Berichte über einzelne Vorfälle erwiesen sich laut Jendro im Nachgang als übertrieben. In einem Fall etwa habe es Schilderungen einer Massenschlägerei in der Kantine gegeben. Es habe sich später aber herausgestellt, dass es gar keine Massenprügelei gab. "Zwei Azubis hatten sich kurz die Meinung gegeigt, weil der eine ein Tablett in den Händen hatte und der andere ihm nicht die Tür aufhielt", sagt Jendro. Es gebe durchaus Probleme an der Polizeiakademie. Diese seien aber nicht auf Schüler mit Migrationshintergrund beschränkt.
Wie reagiert die Politik?
Berlins Regierender Bürgermeister Michael Müller (SPD) meldete sich zu Wort und forderte Aufklärung: "Wenn es stimmen sollte und es mehrfach zu solchen Missständen gekommen ist, ist das untragbar und muss Konsequenzen haben", sagte Müller der "Berliner Morgenpost".
Die Vorwürfe beschäftigen nun auch das Berliner Abgeordnetenhaus. Der Innenausschuss des Parlaments kommt am Mittwoch zu einer Sondersitzung zusammen. Die Oppositionsfraktionen CDU, AfD und FDP haben die Sitzung gemeinsam beantragt.
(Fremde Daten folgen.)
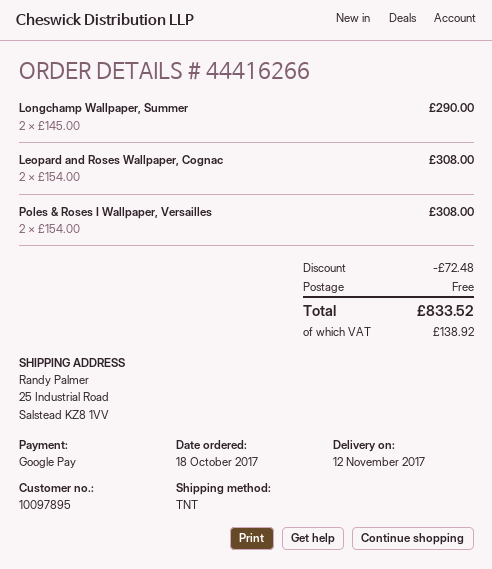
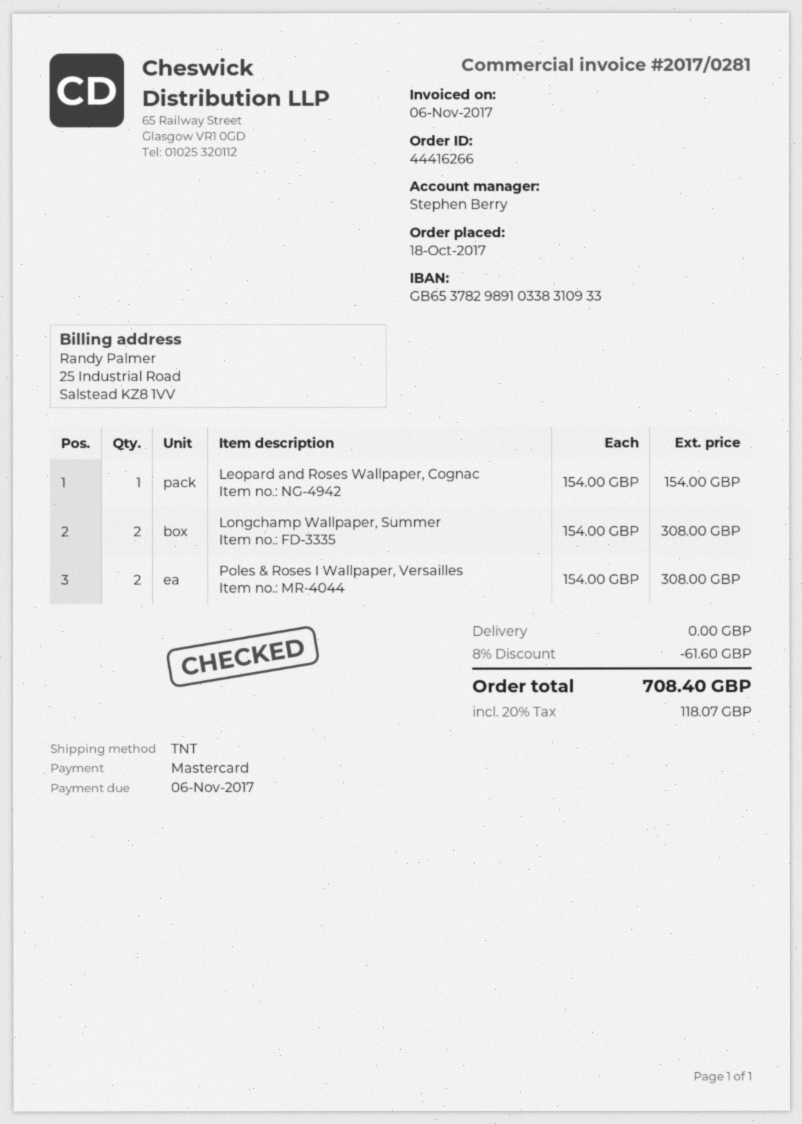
payment method: Google Pay -> Mastercard
Longchamp Wallpaper, Summer: 2 x 145.00 = 290.00 -> 2 x 154.00 = 308.00
Leopard and Roses Wallpaper, Cognac: 2 x 154.00 = 308.00 -> 1 x 154.00 = 154.00
discount: 72.48 -> 61.60
tax: 138.92 -> 118.07
total: 833.52 -> 708.40

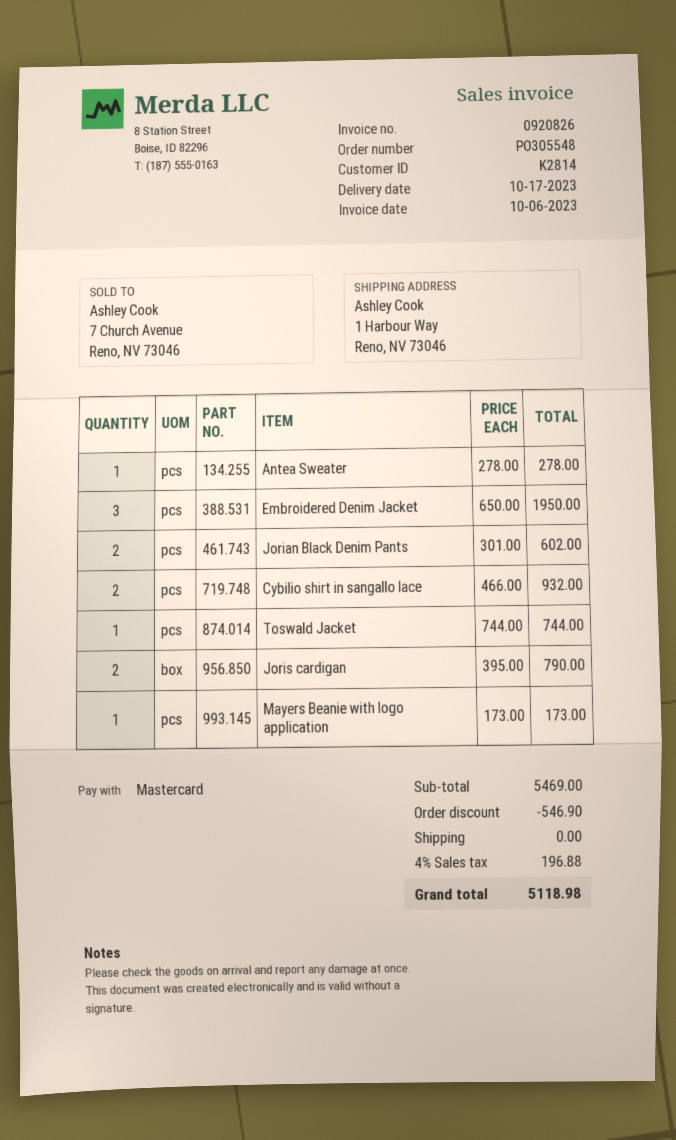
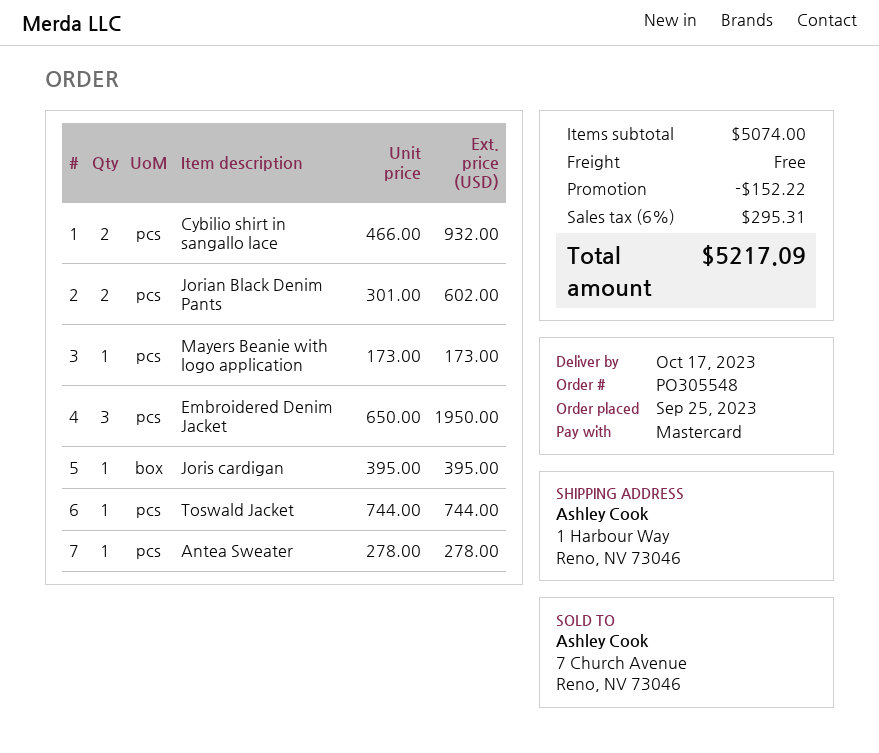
Joris cardigan: 2 x 395.00 = 790.00 -> 1 x 395.00 = 395.00
subtotal: 5469.00 -> 5074.00
discount: 546.90 -> 152.22
tax: 4% = 196.88 -> 6% = 295.31
total: 5118.98 -> 5217.09

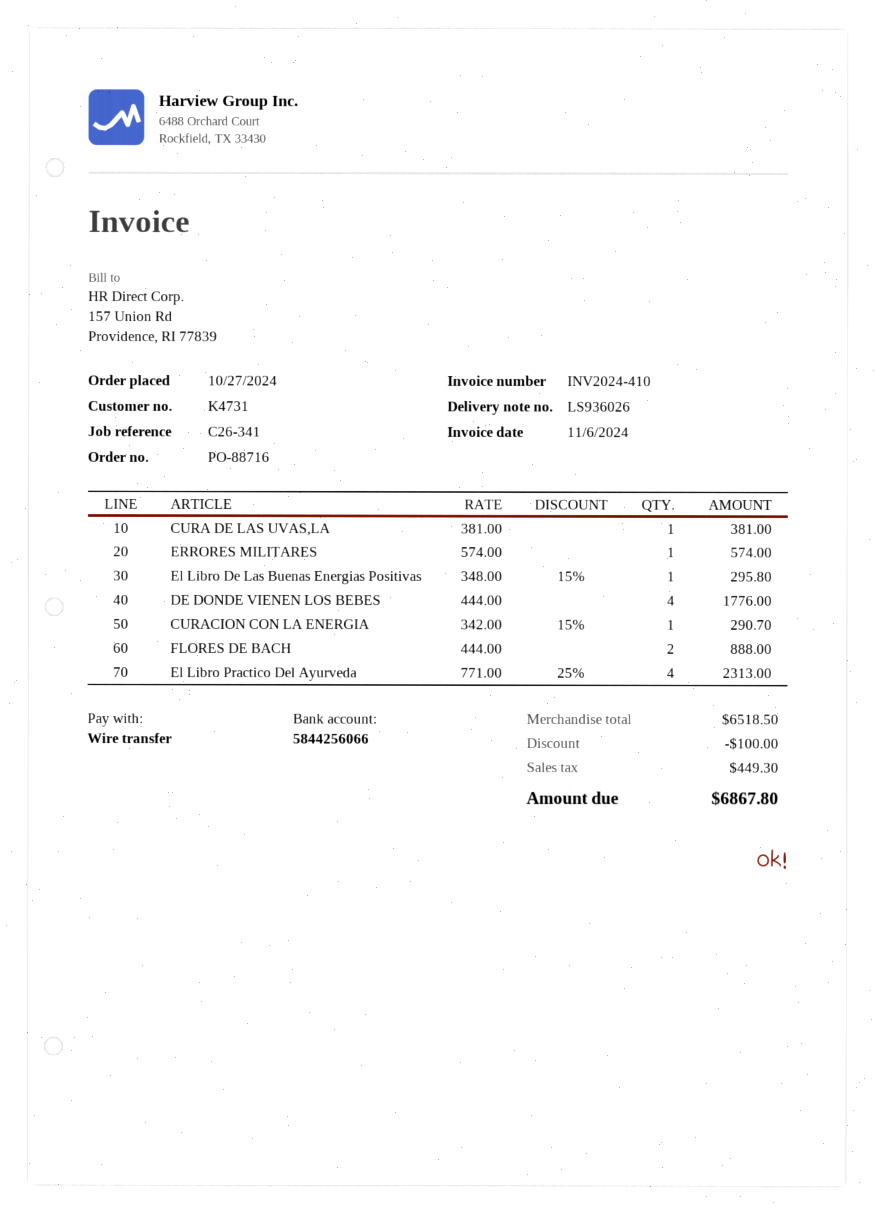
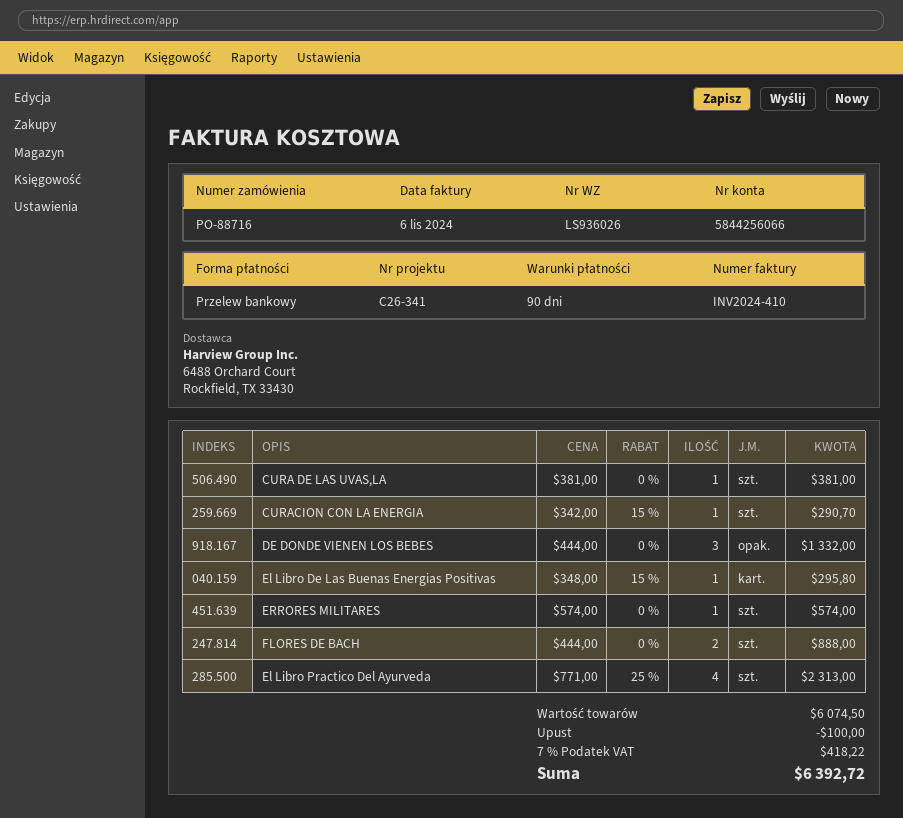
DE DONDE VIENEN LOS BEBES: 4 x 444.00 = 1776.00 -> 3 x 444.00 = 1332.00
subtotal: 6518.50 -> 6074.50
tax: 449.30 -> 418.22
total: 6867.80 -> 6392.72

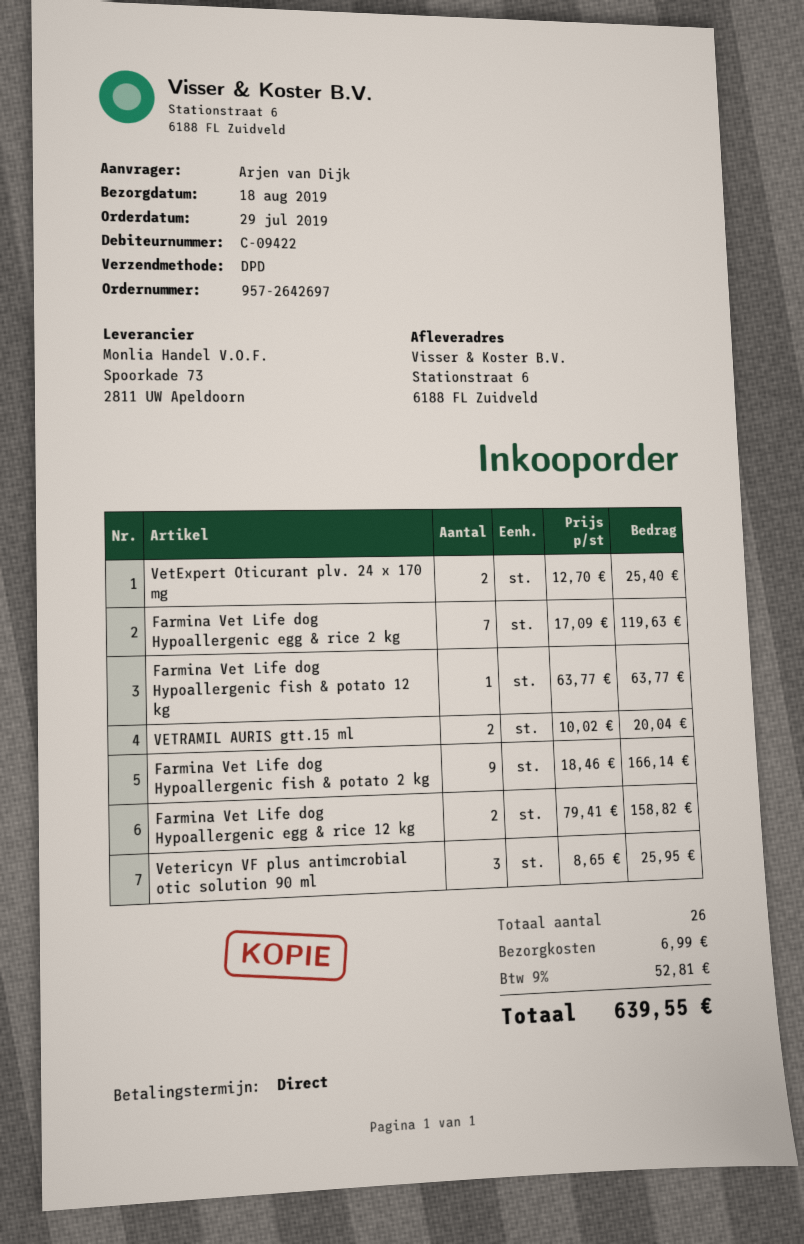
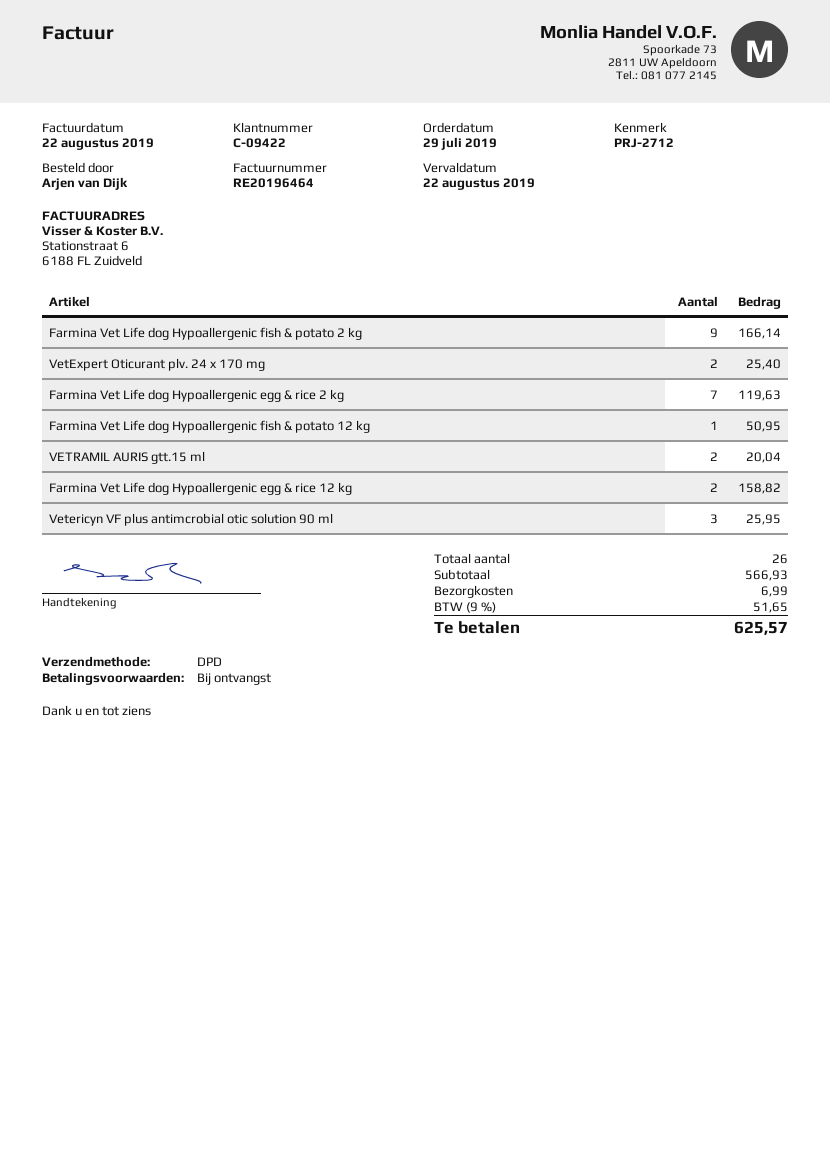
Farmina Vet Life dog Hypoallergenic fish & potato 12 kg: 1 for 63.77 -> 1 for 50.95
tax: 9% = 52.81 -> 9% = 51.65
total: 639.55 -> 625.57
Die Fraktionen fordern in dem Schreiben, das dem SPIEGEL vorliegt, auch eine Anhörung der für Personalwesen zuständigen Vizepolizeipräsidentin Margarete Koppers.
Koppers war ebenso wie Innensenator Andreas Geisel (SPD) zuletzt aus den Reihen der Opposition heftig kritisiert worden.